MFI has survived 3 black swan events and emerged stronger; Clients are the strongest pillars of microfinance who hold the industry up followed by the employees, investors and the external environment. All of these in combination enables the growth of the MFIs which have recovered well from 3 black-swan events namely AP crisis, Demonetization and Covid. Asset quality concerns behind the industry for now with collections back at 99% levels. Directional trend is unlikely to change with rural appetite for higher loans to continue. Two basic premise driving the industry are hassle free loans and value- added services. It works on social contact represented by the JLG model.

Shifting of trends. Before pandemic the loans were purely for income-generation whereas, post pandemic it has been more towards consumption as spends are higher and income levels have improved. Earlier, the younger generation did not come forward for the loans. As most of the economy of rural India revolves around agri landholding and activities, the younger generation did not come  for loans earlier and in this trend has been changing in the last few years.

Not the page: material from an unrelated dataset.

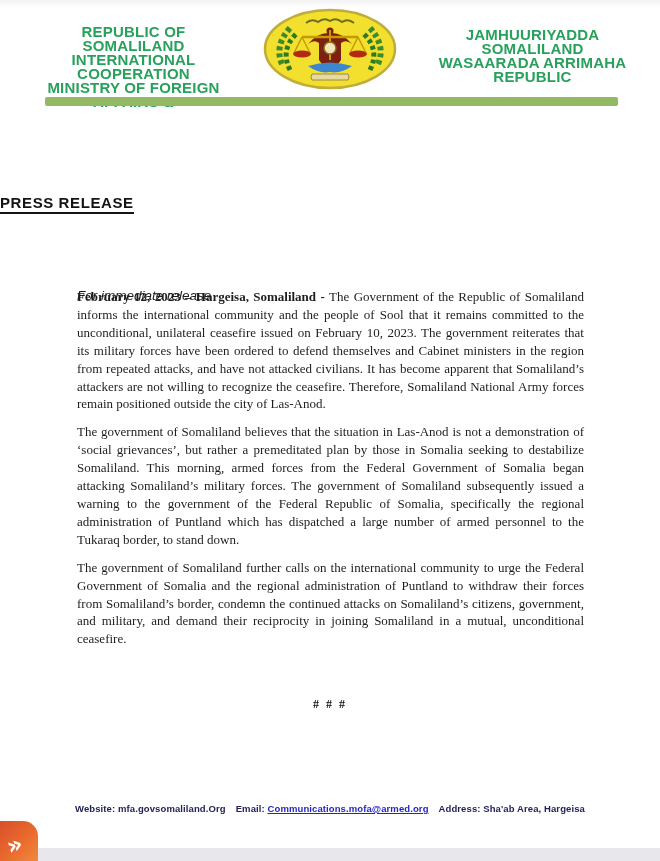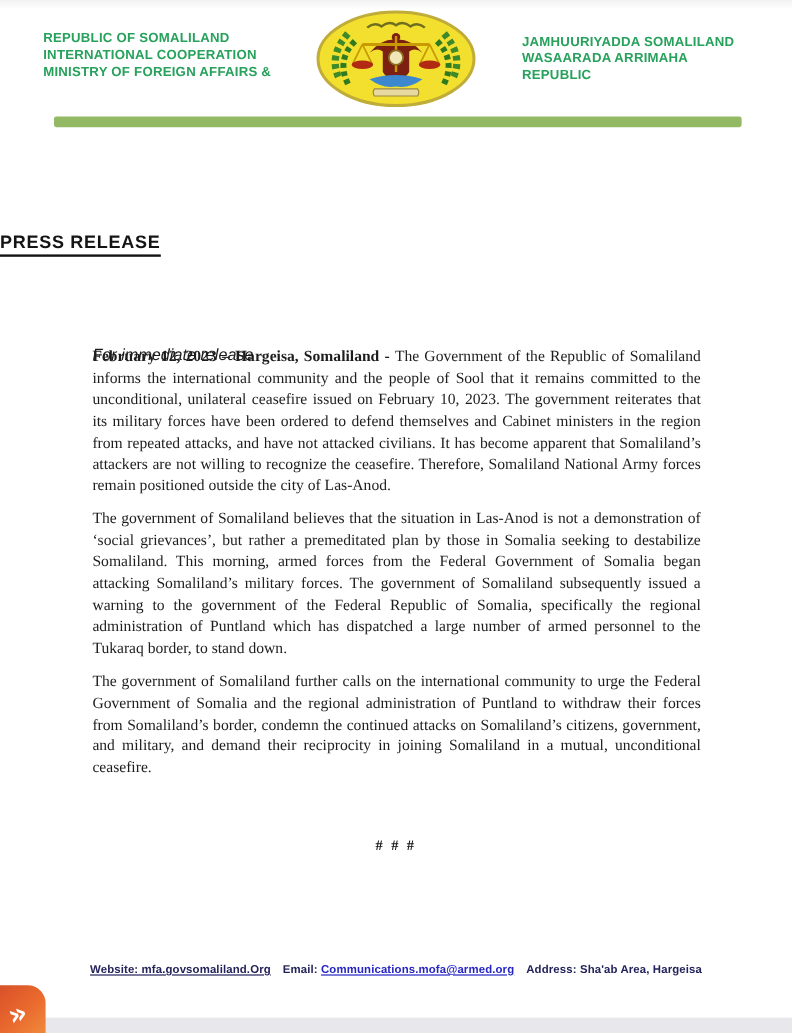"REPUBLIC OF SOMALILAND" .head-block { font-size: 11px -> 15px; text-align: left -> center }
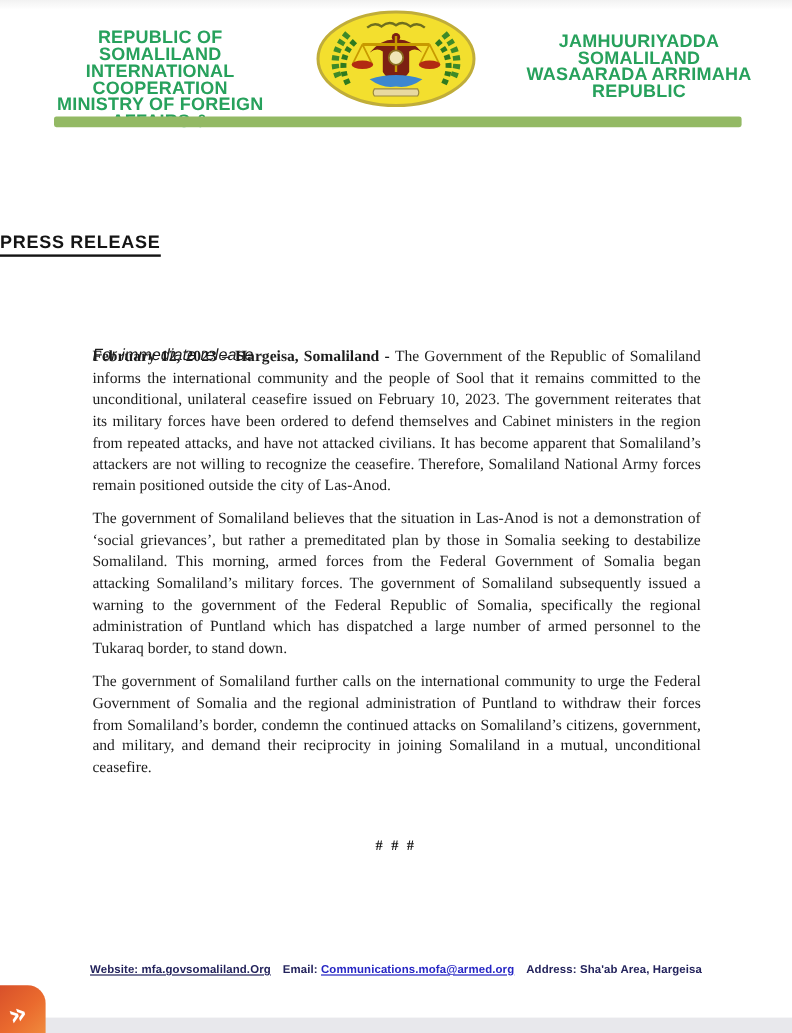"Website: mfa.govsomaliland.Org" .footer .site { text-decoration: underline -> none }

Scenario of Uttar Pradesh. The state of UP attracted investment almost equal to its GDP in the recent G20 summit. Factors like improving law & order and super infrastructure give confidence to investors. There have been several new
entrants in the state with huge growth plans keeping the geography of UP as ~50% of their portfolio. All the speakers indicated high MFI growth in UP.

Use of technology, cashless disbursement and repayments via UPI: Entire manual intervention cannot be removed as social bonding is what the model works on. Technology is going to act as an enabler and make things efficient and not anticipated to be disruptive as such. Pre-pandemic there was so direct transfer to client account and now there is 100% cashless disbursement. With penetration of UPI the process of collection has become efficient and soon entire collection infra will be tech-enabled.

Upcoming elections. Elections are not as concerning as it earlier used to be and the MFIs have associations like MFIN and UPMA to thank. Field visits are planned keeping in mind the dates of the elections. With 100% cashless
disbursement the restriction of carrying cash is dealt with. Some political issues maybe faced in Maharashtra and some parts of MP but no massive disruption expected.